Mambu is a SaaS-based platform that offers digital banking, loan, and deposit management solutions for financial institutions. Mambu started with the ambition to bring banking technology into the digital-first world and to make it accessible for any market opportunity. Dreaming big but wisely, Mambu began with servicing microfinance institutions and fintech startups. Within two years, Mambu was adopted by 100 microfinance organizations in 26 countries worldwide.
CreditNinja is a FinTech company founded in 2017 by veteran, serial entrepreneurs who were part of the core team behind Enova (NYSE: ENVA), a leading publicly traded consumer financial services company.

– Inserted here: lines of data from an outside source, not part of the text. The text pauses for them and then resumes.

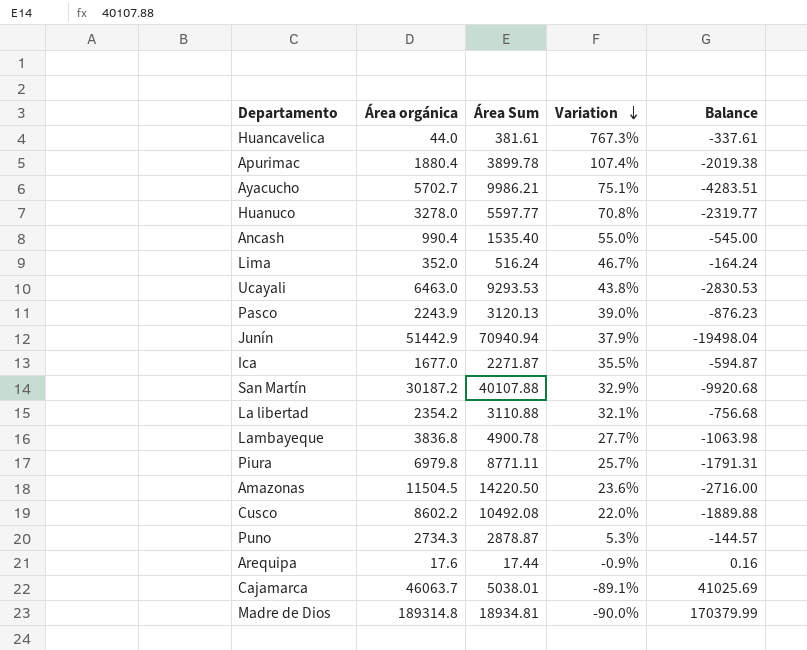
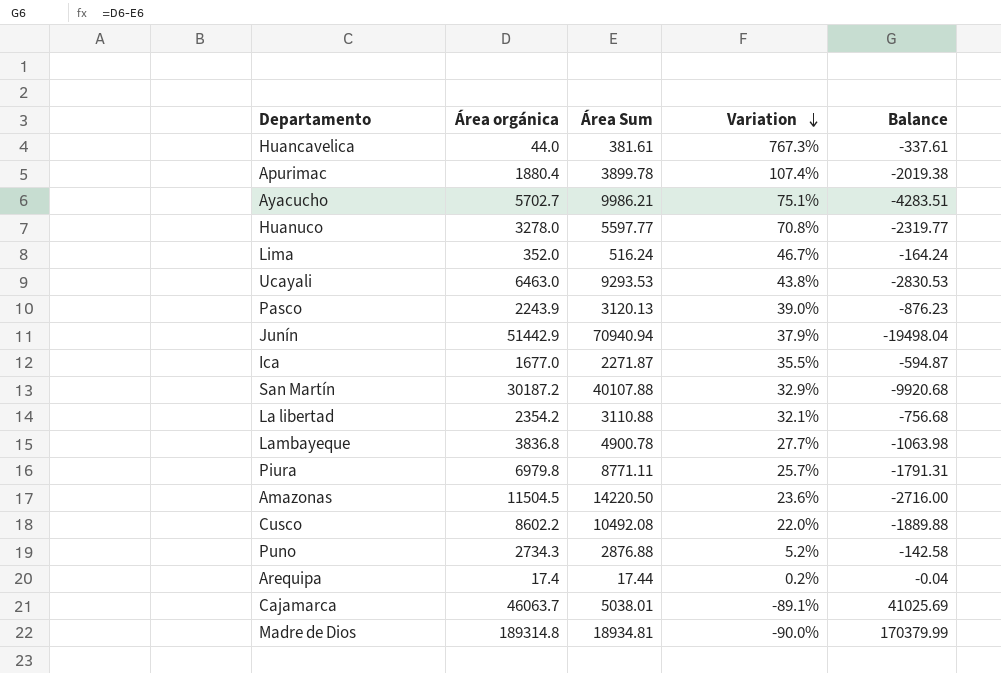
row Ancash: 990.4 | 1535.40 | 55.0% | -545.00 -> none
Puno | Área Sum: 2878.87 -> 2876.88
Puno | Variation: 5.3% -> 5.2%
Puno | Balance: -144.57 -> -142.58
Arequipa | Área orgánica: 17.6 -> 17.4
Arequipa | Variation: -0.9% -> 0.2%
Arequipa | Balance: 0.16 -> -0.04

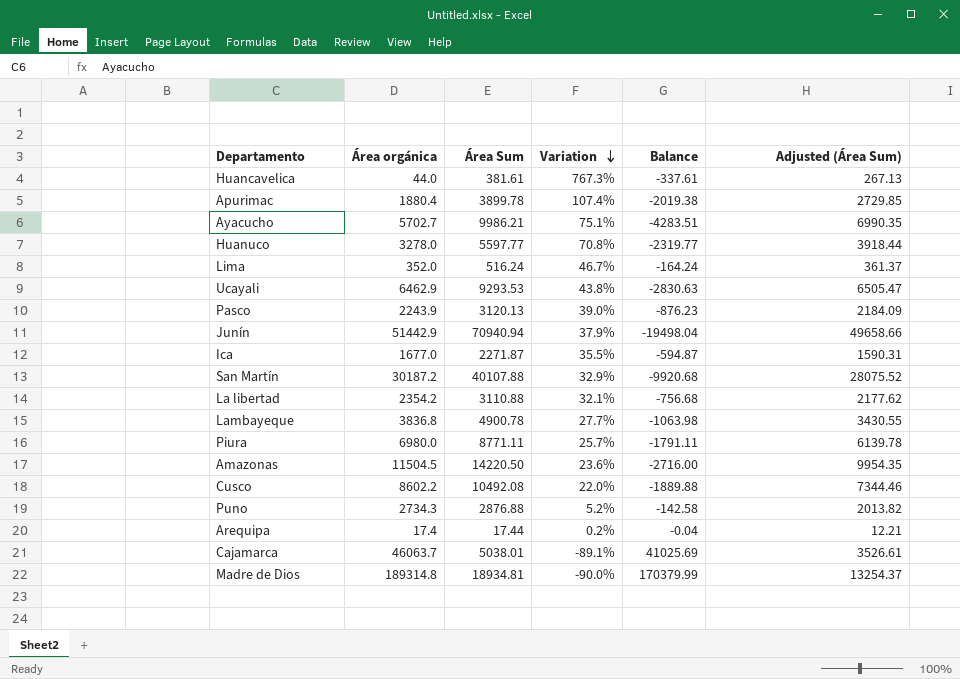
column Adjusted (Área Sum) | formula: none -> [Área Sum] * 0.7
Ucayali | Área orgánica: 6463.0 -> 6462.9
Ucayali | Balance: -2830.53 -> -2830.63
Piura | Área orgánica: 6979.8 -> 6980.0
Piura | Balance: -1791.31 -> -1791.11

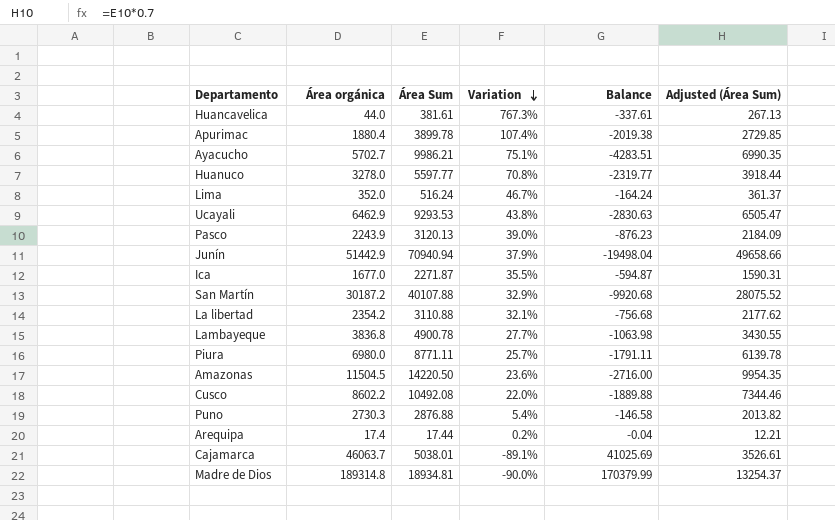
Puno | Área orgánica: 2734.3 -> 2730.3
Puno | Variation: 5.2% -> 5.4%
Puno | Balance: -142.58 -> -146.58

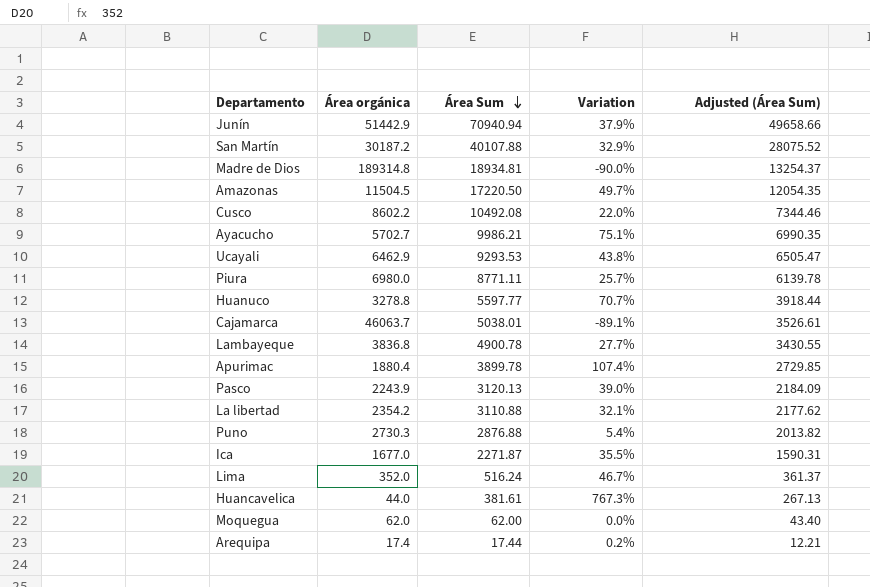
row order: Variation descending -> Área Sum descending
column Balance | formula: [Área orgánica] - [Área Sum] -> none
Amazonas | Área Sum: 14220.50 -> 17220.50
Amazonas | Variation: 23.6% -> 49.7%
Amazonas | Adjusted (Área Sum): 9954.35 -> 12054.35
Huanuco | Área orgánica: 3278.0 -> 3278.8
Huanuco | Variation: 70.8% -> 70.7%
row Moquegua: none -> 62.0 | 62.00 | 0.0% | 43.40

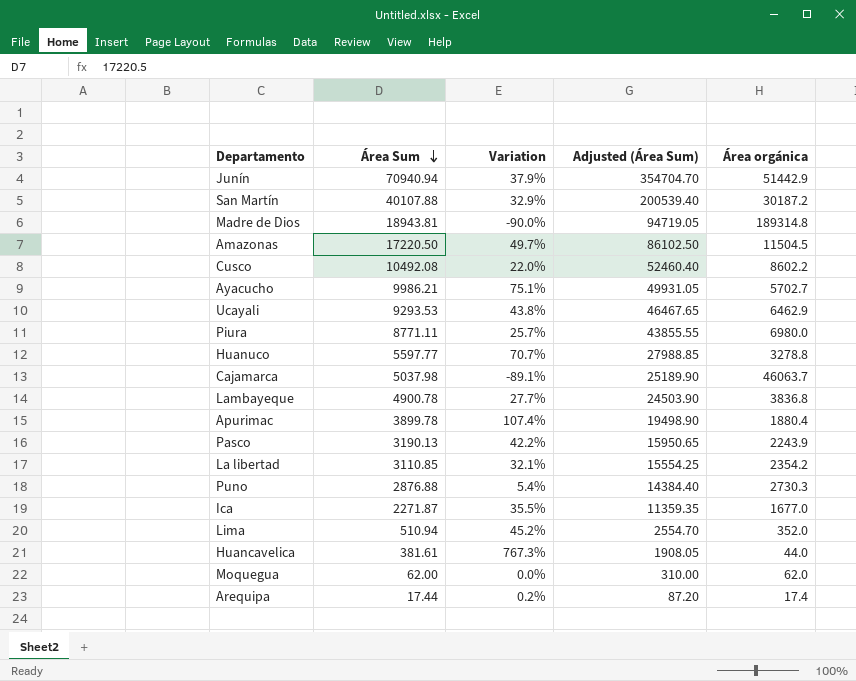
column Adjusted (Área Sum) | formula: [Área Sum] * 0.7 -> [Área Sum] * 5
column Área orgánica | position: 2 -> 5
Madre de Dios | Área Sum: 18934.81 -> 18943.81
Cajamarca | Área Sum: 5038.01 -> 5037.98
Pasco | Área Sum: 3120.13 -> 3190.13
Pasco | Variation: 39.0% -> 42.2%
La libertad | Área Sum: 3110.88 -> 3110.85
Lima | Área Sum: 516.24 -> 510.94
Lima | Variation: 46.7% -> 45.2%

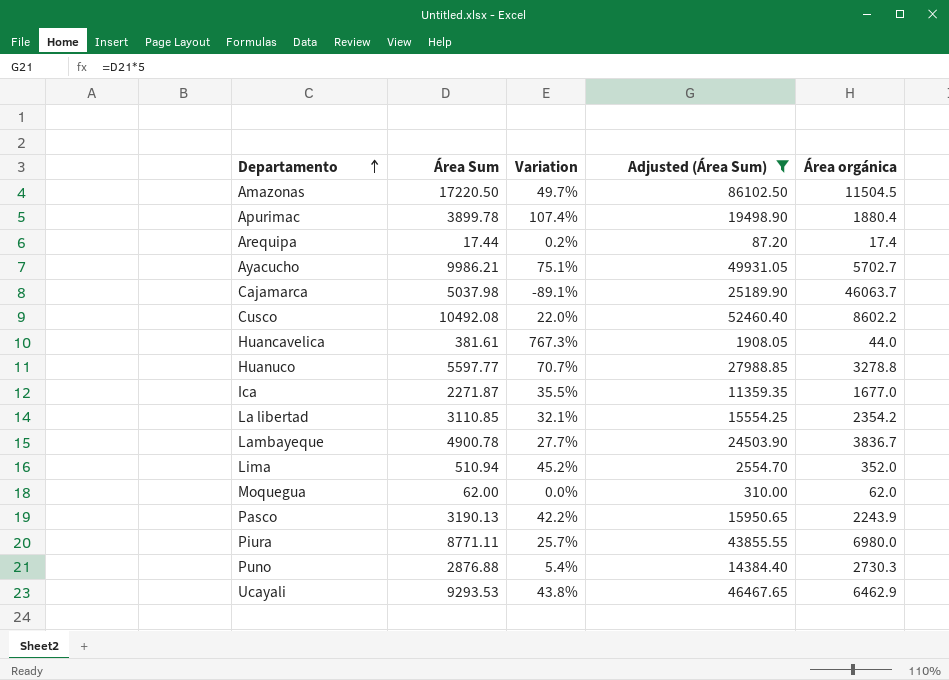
filter: none -> Adjusted (Área Sum) <= 86102.50
row order: Área Sum descending -> Departamento ascending
Lambayeque | Área orgánica: 3836.8 -> 3836.7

CreditNinja’s mission is to provide hard working Americans with financial solutions when unexpected expenses arise. Unlike traditional banks, CreditNinja works hard to ensure that people with less-than-perfect credit can have quick access to the money they need. Our innovative underwriting allows us to offer online loans without any need to post home or car as collateral.
We invite you to follow it and take advantage of this local mortgage lending platform.
As you can see, the majority of FinTech startups there are in Asia and here, in the country. So, Do you want to be part of this Fintech business? Any idea can make the difference, especially here in Miami.